Work to be completed => Output the entries word for word. Omit images.

[Screenshot and code edit data]
____________
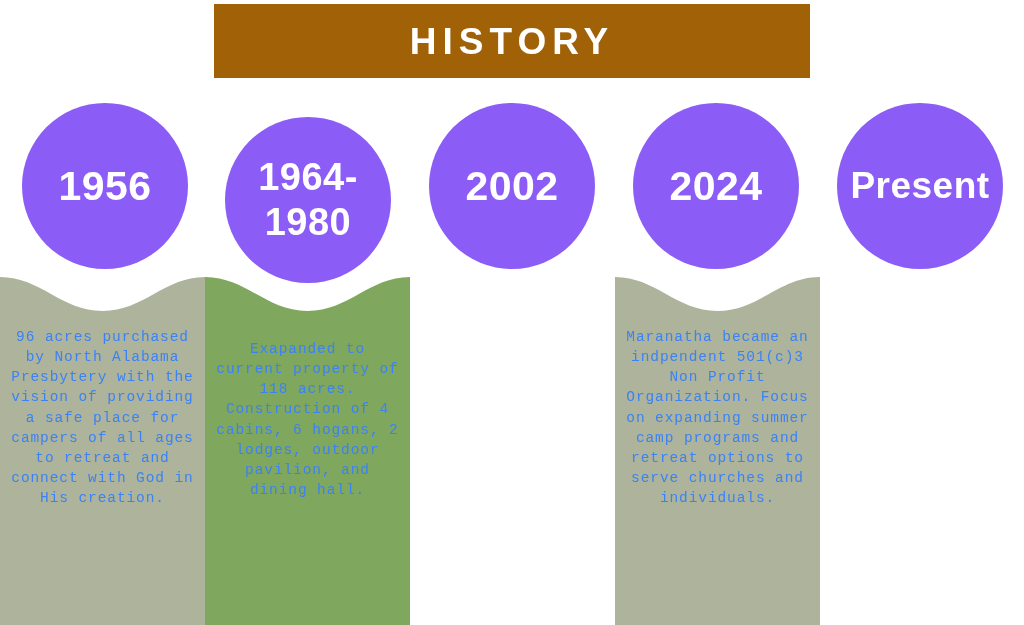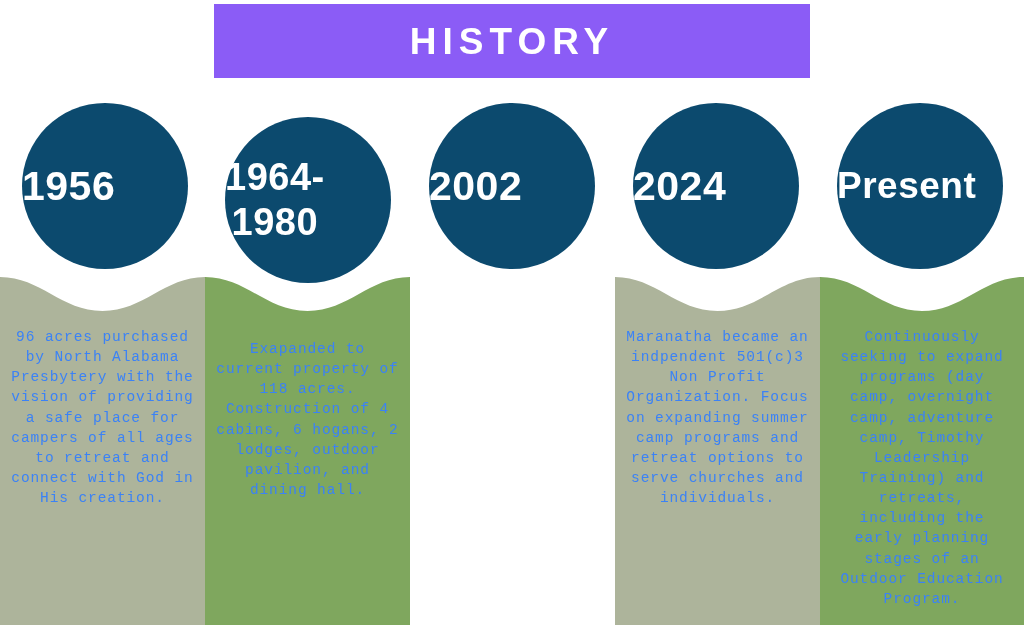--- a/index.html
+++ b/index.html
@@ -20,21 +20,21 @@
     overflow: hidden;
   }
 
   
   #header-banner {
     position: absolute;
     left: 214px;
     top: 4px;
     width: 596px;
     height: 74px;
-    background: #8b5cf6;
+    background: #a16207;
     display: flex;
     align-items: center;
     justify-content: center;
   }
   #header-title {
     color: #ffffff;
     font-size: 37px;
     font-weight: bold;
     letter-spacing: 6px;
     line-height: 1;
@@ -67,24 +67,24 @@
     padding: 0 11px;
     font-family: Liberation Mono, monospace;
   }
 
   
   .circle {
     position: absolute;
     width: 166px;
     height: 166px;
     border-radius: 50%;
-    background: #0c4a6e;
+    background: #8b5cf6;
     display: flex;
     align-items: center;
-    justify-content: flex-start;
+    justify-content: center;
   }
   .circle-label {
     color: #ffffff;
     font-size: 41px;
     font-weight: bold;
     line-height: 1.18;
     text-align: center;
     letter-spacing: 0.5px;
     white-space: pre-line;
     font-family: "Liberation Sans", sans-serif;
@@ -110,26 +110,20 @@
   </div>
 
 
   <div class="column" style="left:615px; width:205px; top:277px;">
     <svg class="column-wave" viewBox="0 0 205 348" preserveAspectRatio="none" width="205" height="348">
       <path d="M0,0 C41,0 61,34 102.5,34 C144,34 164,0 205,0 L205,348 L0,348 Z" fill="#adb49b"></path>
     </svg>
     <div class="column-body" style="top:50px;">Maranatha became an indpendent 501(c)3 Non Profit Organization.  Focus on expanding summer camp programs and retreat options to serve churches and individuals.</div>
   </div>
 
-  <div class="column" style="left:820px; width:204px; top:277px;">
-    <svg class="column-wave" viewBox="0 0 204 348" preserveAspectRatio="none" width="204" height="348">
-      <path d="M0,0 C41,0 61,34 102,34 C143,34 163,0 204,0 L204,348 L0,348 Z" fill="#7fa75e"></path>
-    </svg>
-    <div class="column-body" style="top:50px;">Continuously seeking to expand programs (day camp, overnight camp, adventure camp, Timothy Leadership Training) and retreats, including the early planning stages of an Outdoor Education Program.</div>
-  </div>
 
   <div id="header-banner">
     <div id="header-title">HISTORY</div>
   </div>
 
   <div class="circle" style="left:22px; top:103px;">
     <span class="circle-label">1956</span>
   </div>
 
   <div class="circle" style="left:225px; top:117px;">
____________
Result of the task =>
--- a/index.html
+++ b/index.html
@@ -20,21 +20,21 @@
     overflow: hidden;
   }
 
   
   #header-banner {
     position: absolute;
     left: 214px;
     top: 4px;
     width: 596px;
     height: 74px;
-    background: #8b5cf6;
+    background: #a16207;
     display: flex;
     align-items: center;
     justify-content: center;
   }
   #header-title {
     color: #ffffff;
     font-size: 37px;
     font-weight: bold;
     letter-spacing: 6px;
     line-height: 1;
@@ -67,24 +67,24 @@
     padding: 0 11px;
     font-family: Liberation Mono, monospace;
   }
 
   
   .circle {
     position: absolute;
     width: 166px;
     height: 166px;
     border-radius: 50%;
-    background: #0c4a6e;
+    background: #8b5cf6;
     display: flex;
     align-items: center;
-    justify-content: flex-start;
+    justify-content: center;
   }
   .circle-label {
     color: #ffffff;
     font-size: 41px;
     font-weight: bold;
     line-height: 1.18;
     text-align: center;
     letter-spacing: 0.5px;
     white-space: pre-line;
     font-family: "Liberation Sans", sans-serif;
@@ -110,26 +110,20 @@
   </div>
 
 
   <div class="column" style="left:615px; width:205px; top:277px;">
     <svg class="column-wave" viewBox="0 0 205 348" preserveAspectRatio="none" width="205" height="348">
       <path d="M0,0 C41,0 61,34 102.5,34 C144,34 164,0 205,0 L205,348 L0,348 Z" fill="#adb49b"></path>
     </svg>
     <div class="column-body" style="top:50px;">Maranatha became an indpendent 501(c)3 Non Profit Organization.  Focus on expanding summer camp programs and retreat options to serve churches and individuals.</div>
   </div>
 
-  <div class="column" style="left:820px; width:204px; top:277px;">
-    <svg class="column-wave" viewBox="0 0 204 348" preserveAspectRatio="none" width="204" height="348">
-      <path d="M0,0 C41,0 61,34 102,34 C143,34 163,0 204,0 L204,348 L0,348 Z" fill="#7fa75e"></path>
-    </svg>
-    <div class="column-body" style="top:50px;">Continuously seeking to expand programs (day camp, overnight camp, adventure camp, Timothy Leadership Training) and retreats, including the early planning stages of an Outdoor Education Program.</div>
-  </div>
 
   <div id="header-banner">
     <div id="header-title">HISTORY</div>
   </div>
 
   <div class="circle" style="left:22px; top:103px;">
     <span class="circle-label">1956</span>
   </div>
 
   <div class="circle" style="left:225px; top:117px;">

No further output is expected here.